Le président a nommé trois membres qui ont déjà exercé des mandats au sein de l’instance : le magistrat Farouk Bouasker, qui devient président de l’Isie, dont il était jusque-là le vice-président, le notaire Sami Ben Slama, qui avait claqué la porte de l’instance en 2012, et l’avocat Mohamed Tlili Mansri, qui en a été le président en 2017.

Le passage de neuf à sept membres révocables illustre l’assise du président, qui veut une configuration qu’il peut contrôler aisément

Un trio qui peut donc se prévaloir d’une certaine expérience. Le président a en outre désigné trois juges parmi ceux proposés par le corps des magistrats financiers, judiciaires et administratifs, et un ingénieur parmi ceux proposés par le Centre national de l’informatique. Des inconnus qui auront a assumer une mission technique en lien avec leur département d’origine.

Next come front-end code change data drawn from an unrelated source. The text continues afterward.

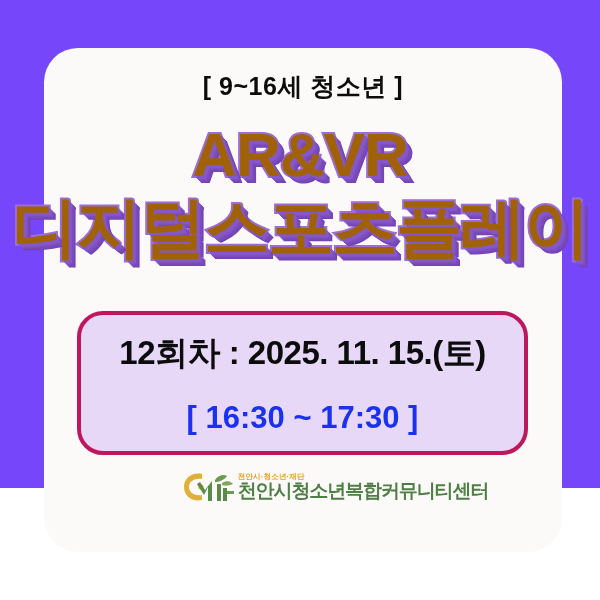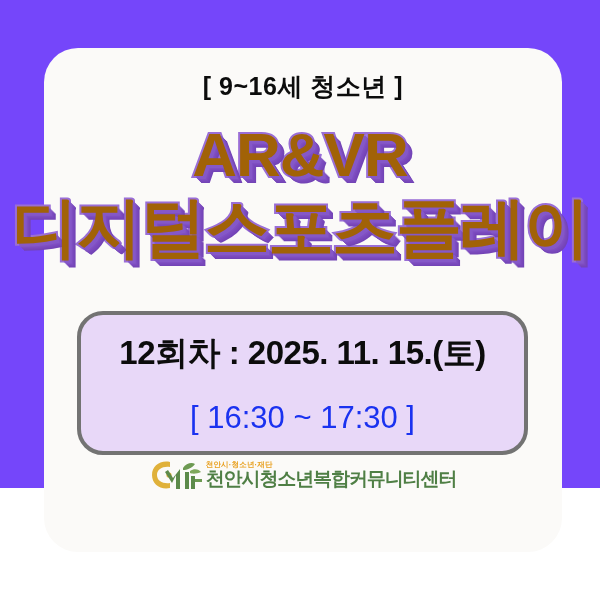--- a/index.html
+++ b/index.html
@@ -87,7 +87,7 @@
     width: 451px;
     height: 144px;
     background: #E8D8F8;
-    border: 4px solid #737373;
+    border: 4px solid #be185d;
     border-radius: 26px;
     box-sizing: border-box;
     display: flex;

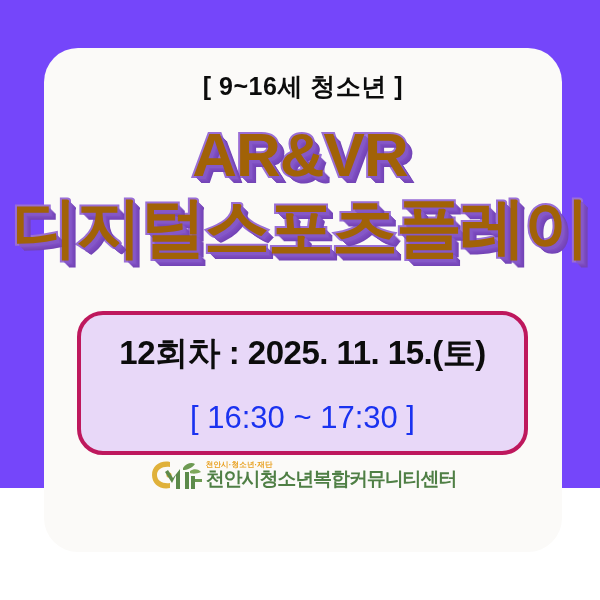--- a/index.html
+++ b/index.html
@@ -105,7 +105,7 @@
   #schedule-time {
     margin-top: 24px;
     font-size: 31px;
-    font-weight: normal;
+    font-weight: bold;
     color: #1A32F0;
     white-space: nowrap;
     letter-spacing: 0px;

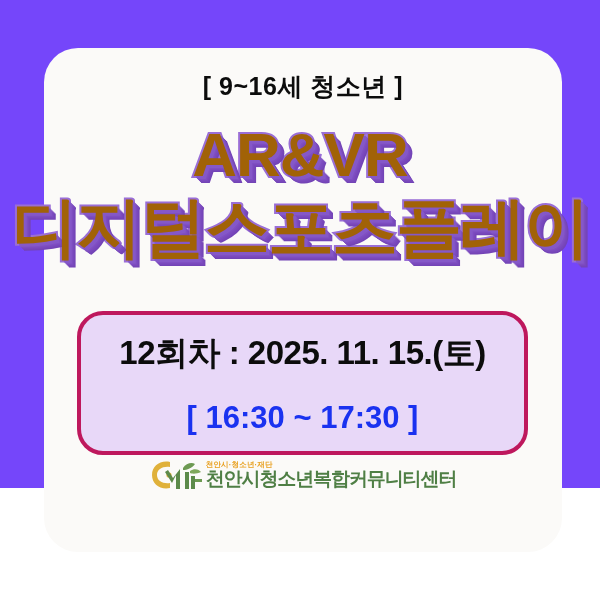--- a/index.html
+++ b/index.html
@@ -115,11 +115,12 @@
   #footer-logo {
     position: absolute;
     left: 0;
-    top: 410px;
+    top: 422px;
     width: 100%;
     display: flex;
     align-items: center;
     justify-content: center;
+    padding-left: 32px;
   }
   #logo-mark {
     width: 52px;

L’objectif : assurer la bonne marche de la machine référendaire. L’Isie aura aussi son mot à dire sur le volet technique des élections, notamment la mise en adéquation du code électoral qui sera adopté pour les législatives à l’aune de la nouvelle Constitution, laquelle doit être approuvée par référendum le 25 juillet.

Moins représentative

Passée de neuf à sept membres, tous issus de deux organisations nationales, la direction de l’Isie n’est pas représentative de la diversité du pays.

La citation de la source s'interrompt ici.